The data funnel refers to narrowing the amount of data you allow in your master data store.
A good way to think of a data funnel is to compare it to the hiring funnels that the Human Resources tool uses when using job seeker resume software. HR introduces open position requirements into analytics software that reviews incoming resumes to create a smaller input funnel of job applicants. This allows HR managers and interviewers to focus on more important tasks instead of manually directing CVs.
The function also works on data. In one case, a life sciences company studying a particular molecule for its disease-fighting potential eliminated all incoming data sources that did not mention the molecule by name. The goals were to save storage and processing, as well as to gain insights earlier. While filtering all of this external data works for this company, controlling the data funnel is balancing between how much data you need and how much data you can afford to store and process.
How do you decide which data is important?
The very costs of storage and processing, whether internal or in the cloud, force companies to estimate exactly how much data they need for business analysis.
In some cases, it’s easy to decide which data to discard. You probably don’t want the noise of network and machine handshakes in your data, but deciding which topic-related data to exclude is harder. There is also a risk that analysis teams may miss important information due to excluded data.
For example, using data he typically collects, a UK retailer may not have found that homeowners make up most of their online purchases while their husbands are away from football games.
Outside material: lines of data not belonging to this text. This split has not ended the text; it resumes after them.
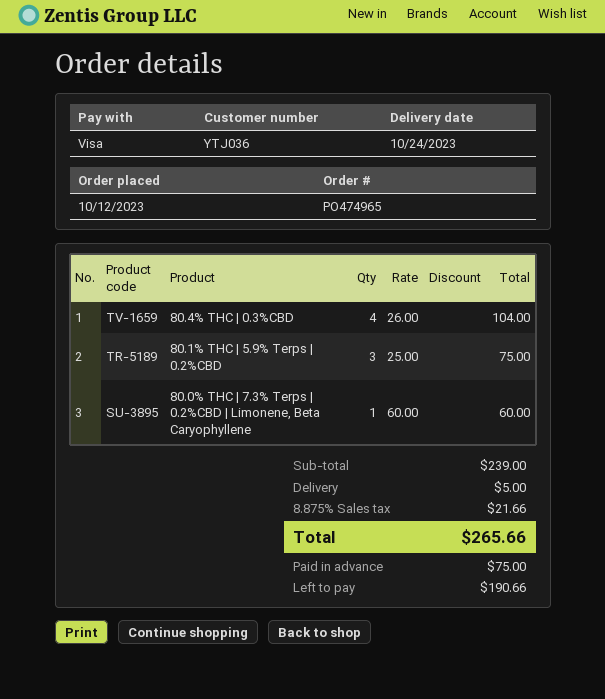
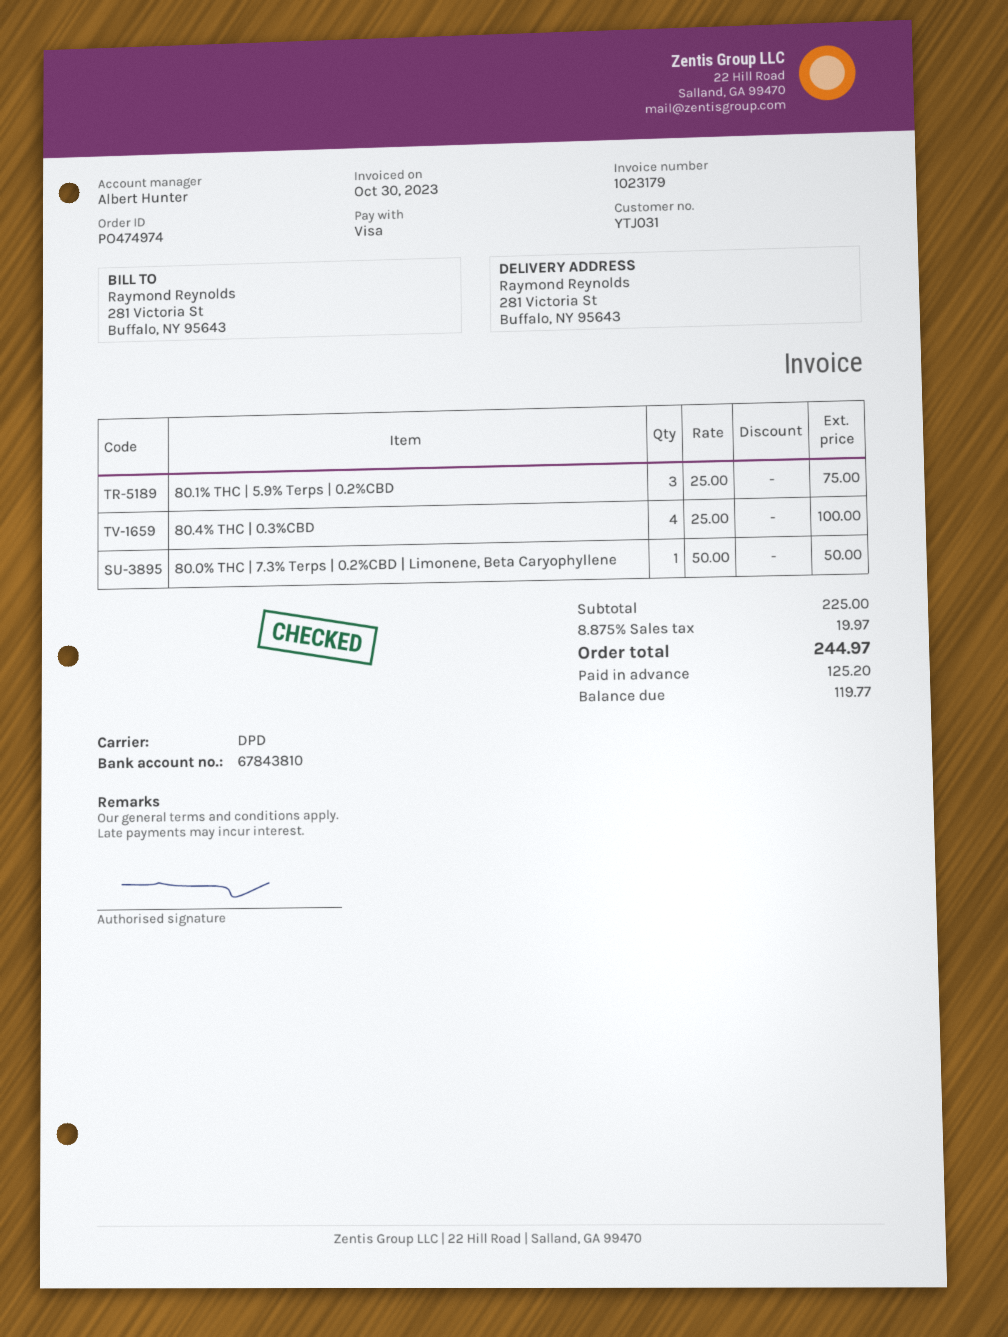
order number: PO474965 -> PO474974
customer number: YTJ036 -> YTJ031
80.4% THC | 0.3%CBD: 4 x 26.00 = 104.00 -> 4 x 25.00 = 100.00
80.0% THC | 7.3% Terps | 0.2%CBD | Limonene, Beta Caryophyllene: 1 x 60.00 = 60.00 -> 1 x 50.00 = 50.00
subtotal: 239.00 -> 225.00
shipping: 5.00 -> none
tax: 8.875% = 21.66 -> 8.875% = 19.97
total: 265.66 -> 244.97
deposit: 75.00 -> 125.20
balance: 190.66 -> 119.77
Examples like this unexpected but impactful idea are why IT and end-to-end business groups need to be careful when deciding how much they narrow the input funnel.
3 best practices for controlling a data funnel
Outline the usage cases that your analyzes support and the data that you think they need
This should be a joint exercise between IT / data science and end users. Do you want to include product complaints on social media when analyzing your sales and revenue data? And if you’re studying disease levels in your New York City health care area, are you interested in what’s going on in California?
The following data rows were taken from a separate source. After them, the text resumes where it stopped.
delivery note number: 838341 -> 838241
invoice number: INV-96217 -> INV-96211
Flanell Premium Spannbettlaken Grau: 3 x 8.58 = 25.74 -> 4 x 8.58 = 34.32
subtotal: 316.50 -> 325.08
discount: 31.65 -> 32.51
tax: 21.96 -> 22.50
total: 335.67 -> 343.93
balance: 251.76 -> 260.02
Determine how accurate your analyzes should be
The gold standard for analysis accuracy is that the analysis should reach at least 95% accuracy compared to what human subjects experts would conclude – but do you always need 95%?
You may need 95% accuracy if you are assessing the likelihood of a medical diagnosis based on certain patient’s health conditions, but 70% accuracy may only be needed if you predict what climatic conditions might be in 20 years.
Accuracy requirements apply to the data funnel, and you may be able to turn off more data and narrow your funnel if you’re only looking for general, long-term trends.
Test the accuracy of your analyzes regularly
If your analyzes show 95% accuracy the first time you apply them, but decrease to 80% over time, it makes sense to recheck the data you’re using and recalibrate the data funnel.
New data sources may be available that were not originally available and should be used. Adding these data sources will expand the data funnel, but if you increase the levels of accuracy, expanding the data funnel is worth the cost.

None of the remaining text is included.